Während der Verhandlung um diese 6 Millionen DM wurde aber auch bekannt, dass im Haushalt des Innenministeriums seit Jahren Übertragungsreste in zweistelliger Millionenhöhe durch Einsparungen infolge der eingeführten Budgetierungsverfahren entstanden sind. Diese Einsparungen erfolgten vor allem bei sächlichen Ausgaben, zu denen unter anderem Ausgaben für Ausrüstungen und Fahrzeuge gehören. Wiederholt war aber in den Zeitungen zu lesen, dass es an Ausrüstungen mangele und dass Fahrzeuge nicht zum Einsatz fahren könnten, weil die Spritkosten nicht aufzubringen wären.

Nun wissen wir zwar, dass sich die Budgetierung auf einzelne Polizeidirektionen erstreckt und dass sich je nach konkreter Haushaltsführung und nach den Aufgabenbelastungen vor Ort auch unterschiedliche Situationen ergeben können. Eine Diskussion über Ursachen und Fehler muss diese Differenzierung auch berücksichtigen. Die Bürger und Bürgerinnen werden aber für die hohen Übertragungsreste einerseits und die gehemmte Einsatzbereitschaft der Polizei andererseits wohl kaum Verständnis aufbringen.

Sparen sollte in dieser Hinsicht an keiner Stelle Selbstzweck sein, sondern mit dem Ziel erfolgen, die vorhandenen Mittel mit größerem Effekt einzusetzen. Es geht nicht um Übertragungsreste schlechthin, sondern es geht um sinnvolle und vernünftige Umverteilungen.
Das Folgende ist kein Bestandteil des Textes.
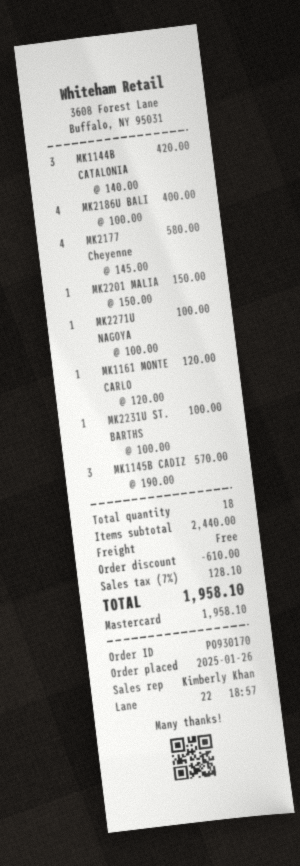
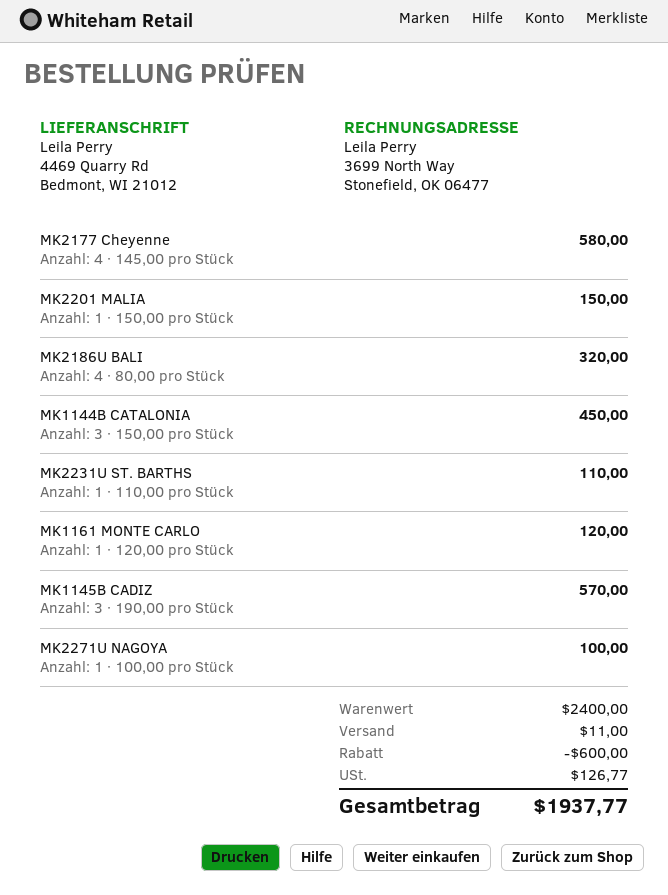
MK1144B CATALONIA: 3 x 140.00 = 420.00 -> 3 x 150.00 = 450.00
MK2186U BALI: 4 x 100.00 = 400.00 -> 4 x 80.00 = 320.00
MK2231U ST. BARTHS: 1 x 100.00 = 100.00 -> 1 x 110.00 = 110.00
subtotal: 2440.00 -> 2400.00
discount: 610.00 -> 600.00
shipping: 0.00 -> 11.00
tax: 128.10 -> 126.77
total: 1958.10 -> 1937.77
Die Betroffenen sagen insofern nicht ganz zu Unrecht, dass sich damit die Budgetierung in ihr Gegenteil verkehre, weil übertragene Mittel - Ausgabenreste - nicht wirksam würden.

Besonders wichtig war für unsere Fraktion die Erhöhung der Mittel für soziale Betreuungs- und Beratungsdienste um 2,5 Millionen DM. Die Funktionsfähigkeit der sozialen Betreuungs- und Beratungsdienste betrachten wir als einen ganz wichtigen Baustein demokratischer Verhältnisse. Das betrifft unter anderem die Betreuung von Opfern des Naziregimes. Es betrifft die Schulden- und Insolvenzberatungsstellen, die Unterstützung von Opfern rechtsextremer Gewalt, Ehe-, Lebens-, Familien- und Erziehungsberatungsstellen, Beratungen für Menschen mit Behinderungen, die Schwangerenberatung, die Suchtberatung, die Verbraucherberatung, die Arbeitslosenberatung sowie die Familienförderung. Neu aufgenommen wurden Mittel für die Landesstelle für Mädchenarbeit.
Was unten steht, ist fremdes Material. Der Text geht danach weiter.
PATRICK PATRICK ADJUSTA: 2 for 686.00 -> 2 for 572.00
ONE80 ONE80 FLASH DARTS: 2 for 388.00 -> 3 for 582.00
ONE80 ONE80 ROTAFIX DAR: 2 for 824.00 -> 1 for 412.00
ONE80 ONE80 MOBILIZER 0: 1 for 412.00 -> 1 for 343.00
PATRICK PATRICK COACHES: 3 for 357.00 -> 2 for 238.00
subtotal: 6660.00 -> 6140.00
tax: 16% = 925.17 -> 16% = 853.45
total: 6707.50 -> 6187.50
Für Maßnahmen zur Stärkung der Demokratie konnten 300 000 DM zusätzlich eingestellt werden, was den Demokratiezentren und dem Verein „Miteinander“ zugute kommt. Nicht zuletzt wird das Eurocamp mit 300 000 DM rechnen können. Auch das sind wiederum ganz praktische Schritte zur Untersetzung einer Politik gegen den Rechtsextremismus.